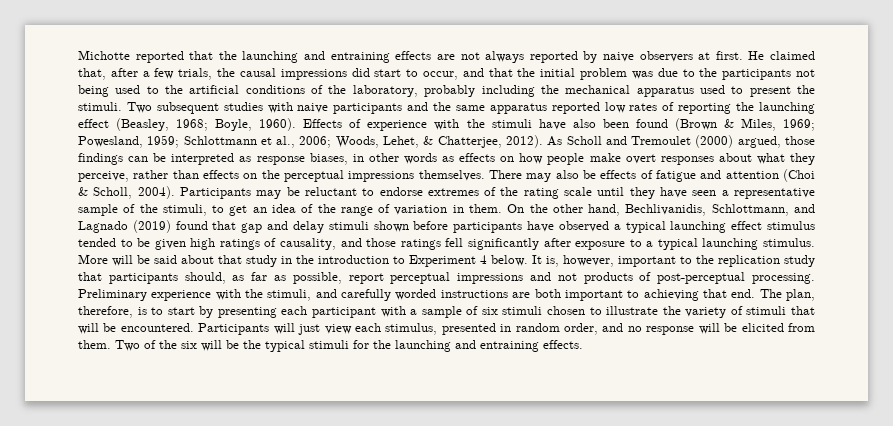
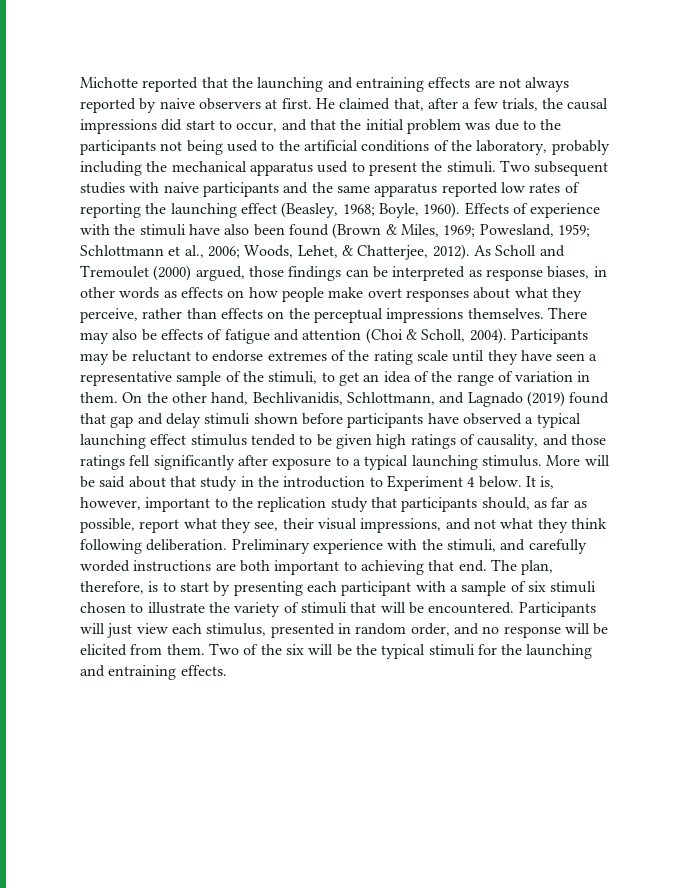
- It is, however, important to the replication study that participants should, as far as possible, report perceptual impressions and not products of post-perceptual processing.
+ It is, however, important to the replication study that participants should, as far as possible, report what they see, their visual impressions, and not what they think following deliberation.

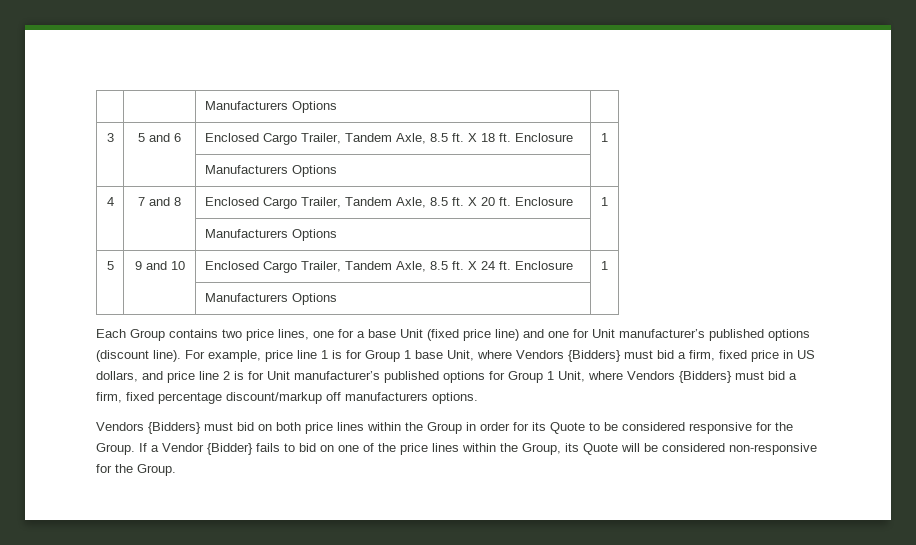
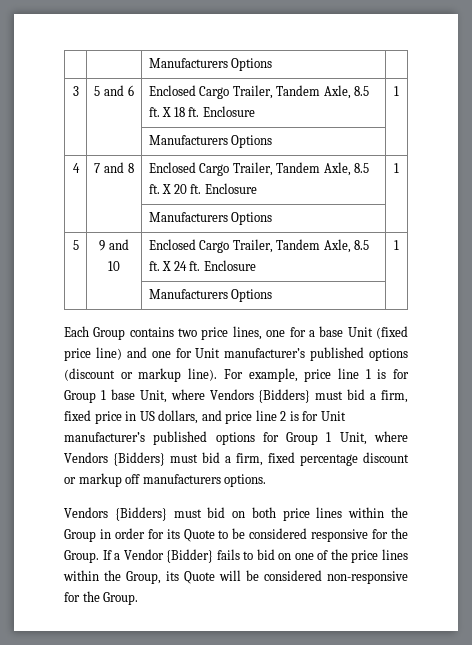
- Each Group contains two price lines, one for a base Unit (fixed price line) and one for Unit manufacturer’s published options (discount line).
+ Each Group contains two price lines, one for a base Unit (fixed price line) and one for Unit manufacturer’s published options (discount or markup line).
- For example, price line 1 is for Group 1 base Unit, where Vendors {Bidders} must bid a firm, fixed price in US dollars, and price line 2 is for Unit manufacturer’s published options for Group 1 Unit, where Vendors {Bidders} must bid a firm, fixed percentage discount/markup off manufacturers options.
+ For example, price line 1 is for Group 1 base Unit, where Vendors {Bidders} must bid a firm, fixed price in US dollars, and price line 2 is for Unit manufacturer’s published options for Group 1 Unit, where Vendors {Bidders} must bid a firm, fixed percentage discount or markup off manufacturers options.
● ● ● ● ● ● ●
Task details:
Look above for the line that holds "or markup line).", then copy it and each line after it exactly, through the last line of the data.

Finished task:
+ Each Group contains two price lines, one for a base Unit (fixed price line) and one for Unit manufacturer’s published options (discount or markup line).
- For example, price line 1 is for Group 1 base Unit, where Vendors {Bidders} must bid a firm, fixed price in US dollars, and price line 2 is for Unit manufacturer’s published options for Group 1 Unit, where Vendors {Bidders} must bid a firm, fixed percentage discount/markup off manufacturers options.
+ For example, price line 1 is for Group 1 base Unit, where Vendors {Bidders} must bid a firm, fixed price in US dollars, and price line 2 is for Unit manufacturer’s published options for Group 1 Unit, where Vendors {Bidders} must bid a firm, fixed percentage discount or markup off manufacturers options.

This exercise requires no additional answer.